After content providers and advertisers, MLE the association of Hungarian publishers, has followed suit and signed a declaration of self-regulation with the National Infocommunications Authority (NMHH). Among other provisions, MLE made a commitment to take action against any of its 65 members should they violate human rights, harm the sound development of minors or incite against constitutional order.
The agreement comes as part of an – officially unprovoked – sequence of measures taken by publishers to filter out content that might be in breach of Hungary’s controversial media law. The regulatory scheme that took effect on July 1 envisions fines of up to HUF 25 million that can be levied on violating publishers, with the possibility of completely shutting them down if repeated serious offenses occur.
The government received furious criticism internationally that even soured the beginning of the country’s EU presidency. Heeding to international pressure, it eventually made some concessions and amended the regulations – although civil liberties groups still have concerns – but it remained to be seen how the activation of the new framework would play out.
To date, no publication has been penalized for offensive content, but the new law has moved leading publications to self-regulate. It all started on the website of left-leaning daily Népszava, when state secretary in charge of communication Zoltán Kovács filed a complaint, not against editorial content, but against something someone saw in the comments section.
An article was posted by President Pál Schmitt commemorating the merits of one of his predecessors, the late Ferenc Mádl. Apparently, one of the comments was insulting to the active President Schmitt and compelled a reader to advise Kovács, who promptly took the matter to media commissioner Jenő Bodonovich.
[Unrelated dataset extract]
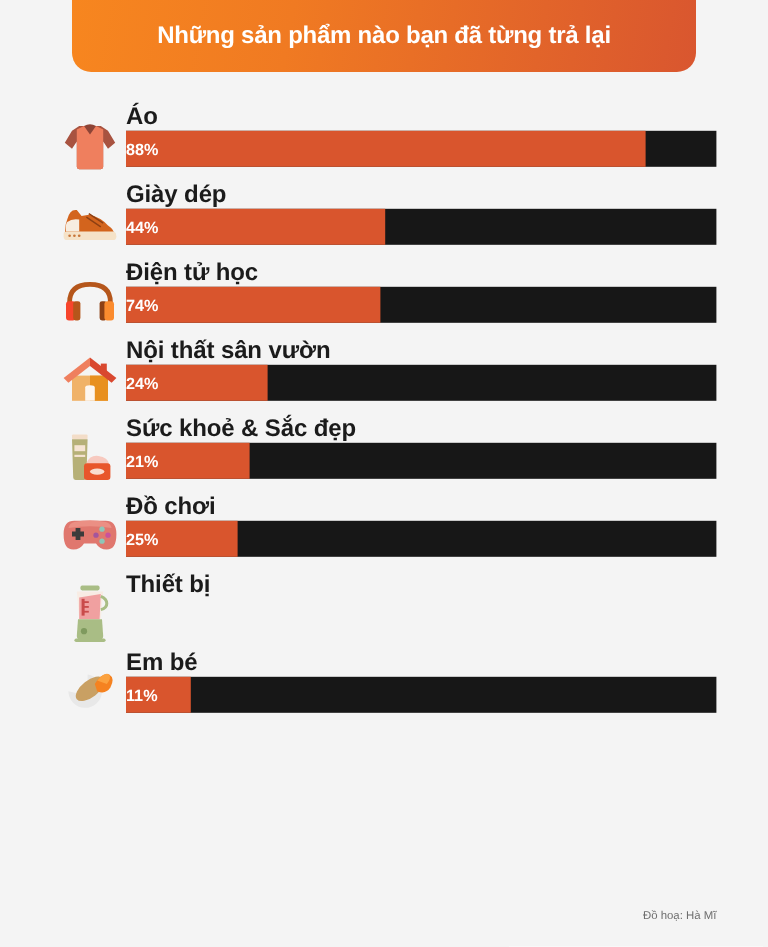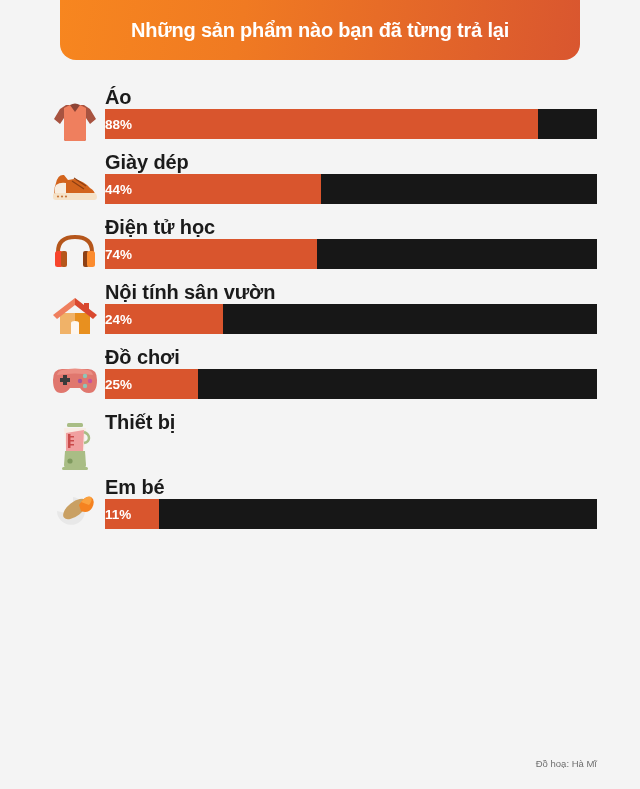"Nội tính sân vườn" div.row-label { text: tính -> thất }
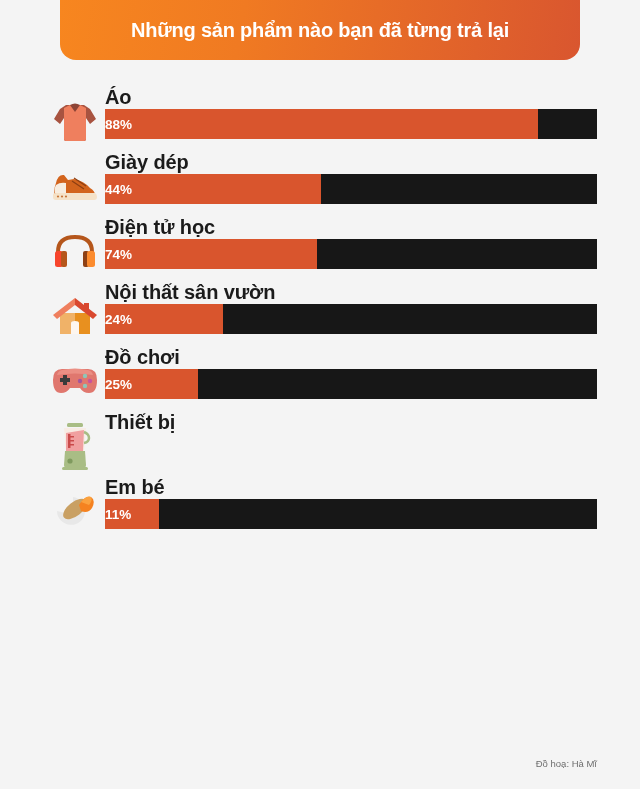"Sức khoẻ & Sắc đẹp" div.row { html: none -> <div> <div> <svg> <rect></rect> <path></path> <rect></rect> <rect></rect> <path></path> <rect></rect> <ellipse></ellipse> </svg> </div> <div>Sức khoẻ &amp; Sắc đẹp</div> <div> <div> <span>21%</span> </div> </div> </div> }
In turn, the commissioner sought out the paper’s editor-in-chief to remove the offensive content and also notified NMHH of the situation.
At that point, online discussions proclaimed the end of the freedom of speech, when a publication could be targeted for giving readers the option to comment and thus express their views on public figures.
NMHH quickly responded to state that is not the case. The authority’s jurisdiction does not extend to comments, blogs and forum entries, and as such, NMHH is not investigating the case, the watchdog’s spokesperson Karola Kiricsi said. As she explained, Bodonovich initiated what is called “mediation” after his attention was called to content that was seriously offensive. However, no matter what the outcome of the mediation is, it is not mandatory, she added.
But websites are by no means convinced their comments sections would be in the clear. Popular news portal index.hu was the most notable in its reaction. The site simply terminated altogether the comments section on Velvet, its celebrity/tabloid section. As the site informed readers, its “moderation would pose an insurmountable and financially astronomical task for the editor’s office.”
Also, the blogs operating within the index.hu domain now display disclaimers stating that comments express the views of the readers and are in no way controlled by the operator of the site.
Some sites, like delmagyar.hu, decided to keep the comments section open, but introduced premoderation to filter out statements that could prove problematic before they appear in the public domain. “Our goal is to assure quality, pure content and to keep away those who would ‘litter’ the comments section,” the site informed its readers. Why was this necessary? “As of late, a rising number of comments posted below our articles were personal and insulting and had little to do with the content matter,” goes the explanation.
What will be interesting to see is how and if media will attempt to give their readers the same experience as before. One alternative is social media. Velvet actively encourages its readers to visit its Facebook page, where they can comment without fear of retribution. Of course, unless they bother to set up an alias, they cannot do it anonymously.
The state media support fund MTVA has started much-trailed headcount reductions at national public broadcasters, laying off 550 employees. The employees were reportedly called into short group sessions with none of them having any idea beforehand whether they would still have a job at the end of the discussion. The measure affected well known reporters and editors as well.
The government instantly received criticism for what is widely perceived to be a political cleansing maneuver to remove anyone from public media not loyal to the ruling political side’s agenda.
Fidesz does have a bad track record from its previous term in how it handled public media. But state-owned broadcasters are also known to be highly inefficient. Whereas state television MTV had 1,315 workers, its market-leading peer, commercial station RTL Klub, gets by with just 380 people – and reaches a far broader audience.